As a scientist, it is not the “not knowing” that bothers me
Dr Jillian Scudder, a research fellow in Physics and Astronomy, is working on an analysis of past galaxies. In her spare time she runs Astroquizzical that serves as a space for anyone to submit questions about the Universe.
My dad indulged my “why” questions when I was growing up. He would wake the whole family in the middle of the night to see lunar eclipses and meteor showers, and I ended up never outgrowing asking questions.
I grew up in Florida during the era of the Space Shuttle, so NASA’s crewed space explorations were a physical presence; if we ran outside 30 seconds after launch, we could watch the shuttle go up.
Society would be in a better place if we were less fearful of looking ignorant in the face of knowledge. Whenever people hear I am an astrophysicist, they love to ask me about space and the Universe. I get the distinct impression there is a thirst for knowledge about science.

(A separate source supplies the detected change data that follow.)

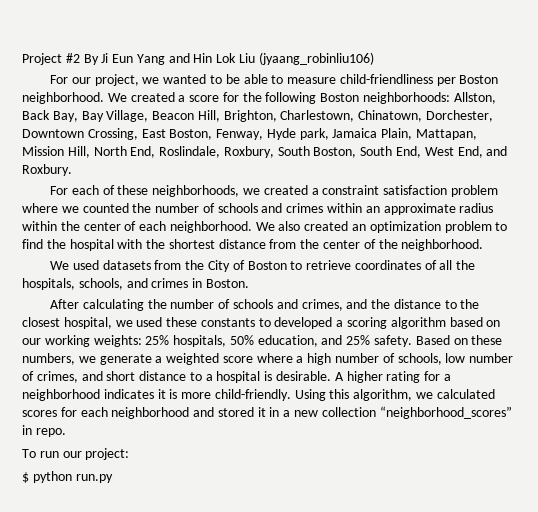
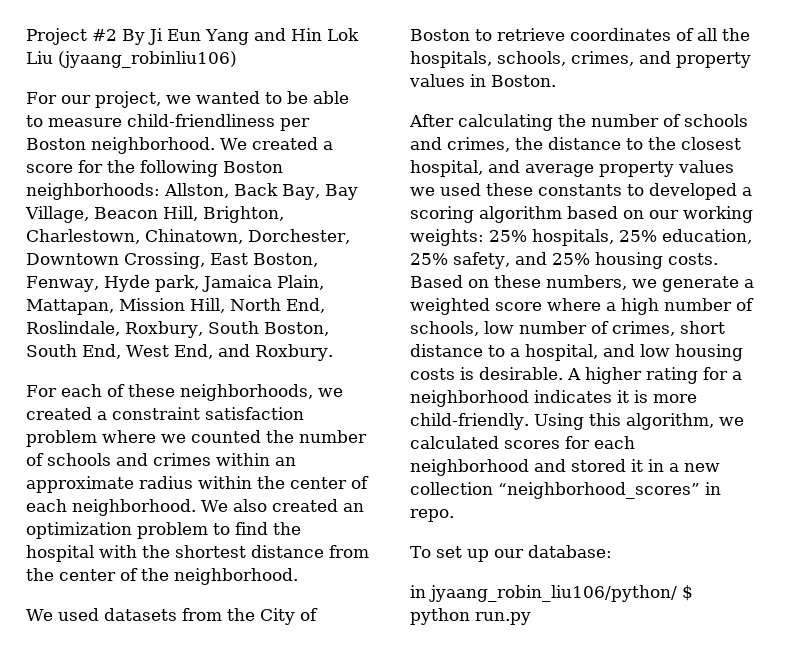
[126,278,189,288] and crimes -> [571,51,751,68] [409,74,465,87] crimes, and property values
[346,299,368,309] and -> (510, 144) none
(112, 323) none -> [488,160,734,177] and average property values
[229,335,413,347] 50% education, and 25% safety. -> [619,229,752,244] [410,252,718,269] 25% education, 25% safety, and 25% housing costs.
[81,371,103,381] and -> (675, 328) none
[216,371,261,383] hospital -> [525,344,743,361] [410,368,455,380] hospital, and low housing costs
[39,448,130,460] run our project: // -> [435,545,612,562] [410,585,677,602] set up our database: // in jyaang_robin_liu106/python/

I encourage people to send their questions to my website Astroquizzical, which I started in 2013 as an experiment to see if there was a demand for accessible answers out there. I get a steady stream of questions now. I also write for Forbes and willingly go on the radio and write for the media. I also do as much outreach in schools and the community as I can.
As a scientist, it is not the “not knowing” that bothers me. It is the “not wanting to fix that lack of knowledge” that bothers me. I don’t know the answers to many things – but if I meet someone who might know the answer, I will certainly ask.
“Do aliens exist?” That’s a regular question, to which I would say “probably” as there are hundreds of billions of galaxies. Whatever forms of life exist out there will be as uniquely suited to their home planet and home star as we are to our own, and will assuredly look nothing like Hollywood’s “little green men”.
My day job involves studying how galaxies interact with each other. I’m working with a team at Sussex that uses the European Space Agency’s Herschel Space Observatory to pull together a large sample of galaxies from the past and make comparisons.
Astrophysics doesn’t just tell us about the universe, it can be useful in other spheres too. We can use the same types of statistical analysis on finance and health care applications. Its use of optics is used in remote sensing and its high performance computing turns up in 3D imaging and in security and power systems.
A population that cares about science is more likely to support science funding. Britain has a large population of top-quality scientists and students of science, but all this is threatened if science ceases to be a national priority.
Sussex offered me the chance to expand my research from looking at the nearest galaxies to our Earth. I now study galaxies which are very distant from Earth, living in a universe about half as old as it is today.
As well as writing for Astroquizzical, I am also studying Japanese, and enjoy baking strange breads, doing logic puzzles and colouring books, and Pokémon.